*Por Eurídice Figueiredo[1]*

Finalmente algumas editoras brasileiras começaram a publicar traduções de autores francófonos, sobretudo do Caribe (Edouard Glissant, Aimé Césaire, Maryse Condé). Agora sai A noite dos príncipes encantados, de Michel Tremblay, numa tradução de Luciene Guimarães de Oliveira, para a editora O sexo da palavra. Tremblay é um dos autores mais prolíficos do Quebec, com uma obra que teve enorme impacto no Canadá e que já é estudado no Brasil desde os anos 1980, sobretudo na UFF e na UFRGS, pioneiras nos estudos da literatura quebequense.

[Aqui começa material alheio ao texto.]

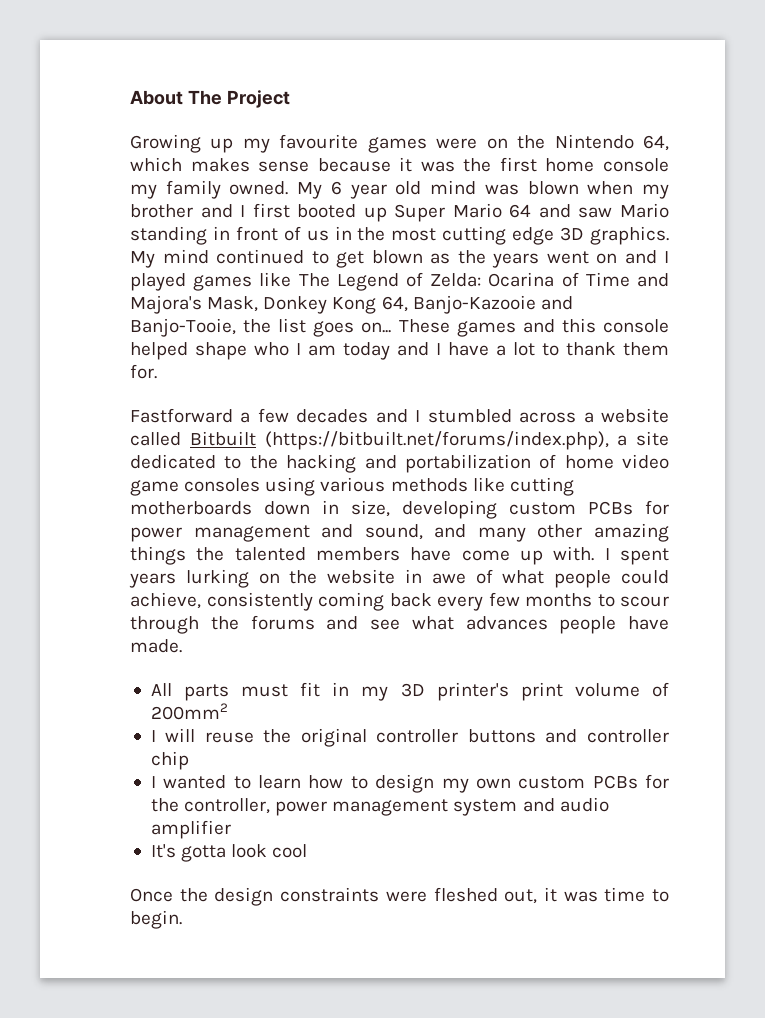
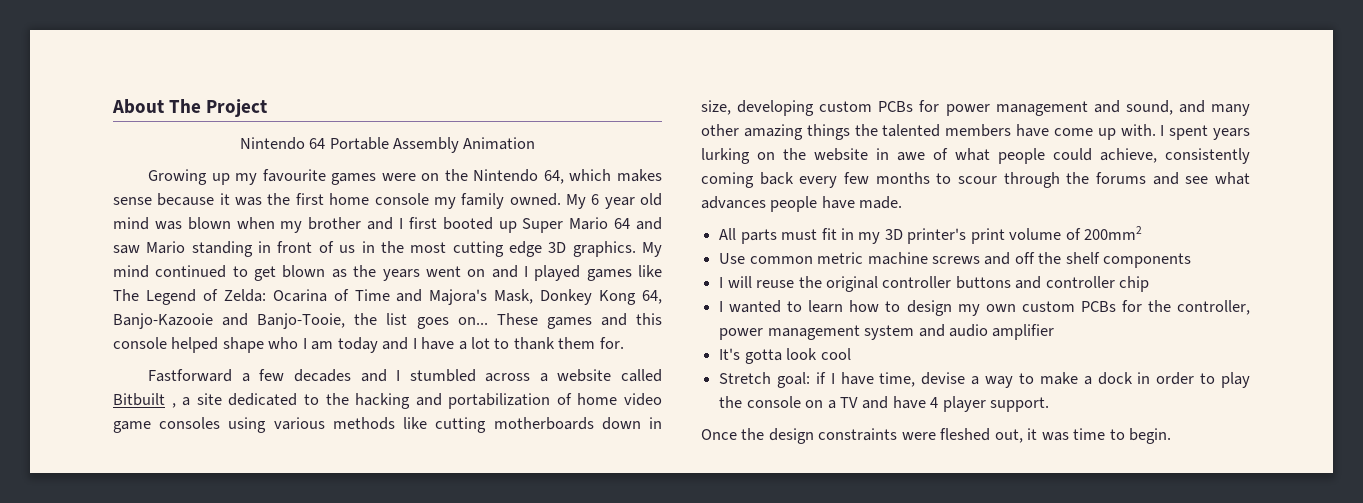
(290, 99) none -> [239,137,536,153] // Nintendo 64 Portable Assembly Animation
[264,431,609,450] (https://bitbuilt.net/forums/index.php), -> [171,403,176,408] ,
(228, 711) none -> [719,252,1192,268] // Use common metric machine screws and off the shelf components
(308, 851) none -> [719,372,1251,388] [719,396,1050,412] // Stretch goal: if I have time, devise a way to make a dock in order to play the console on a TV and have 4 player support.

Para falar de Tremblay é preciso abordar um assunto incontornável quando se trata da língua no Quebec: o do uso do joual como língua literária. O termo joual, derivado da má pronúncia da palavra cheval, é, segundo o Dictionnaire Québécois d’aujourd’hui, “o falar quebequense das classes populares, caracterizado por certos traços (sobretudo fonéticos e lexicais), os quais são considerados como desvios do uso correto ou normativo e que são frequentemente tomados de empréstimo ao inglês” (apud DESHAIES, OUELLON, ROCHELEAU, 1998, p. 128). Segundo Laurent Mailhot, o joual “é um nível de língua, não uma língua, nem um dialeto, nem um patois, nem mesmo uma gíria. Em literatura, trata-se de uma linguagem, um estilo, uma escrita […], uma ideologia entre outras” (MAILHOT, 1974, p. 8).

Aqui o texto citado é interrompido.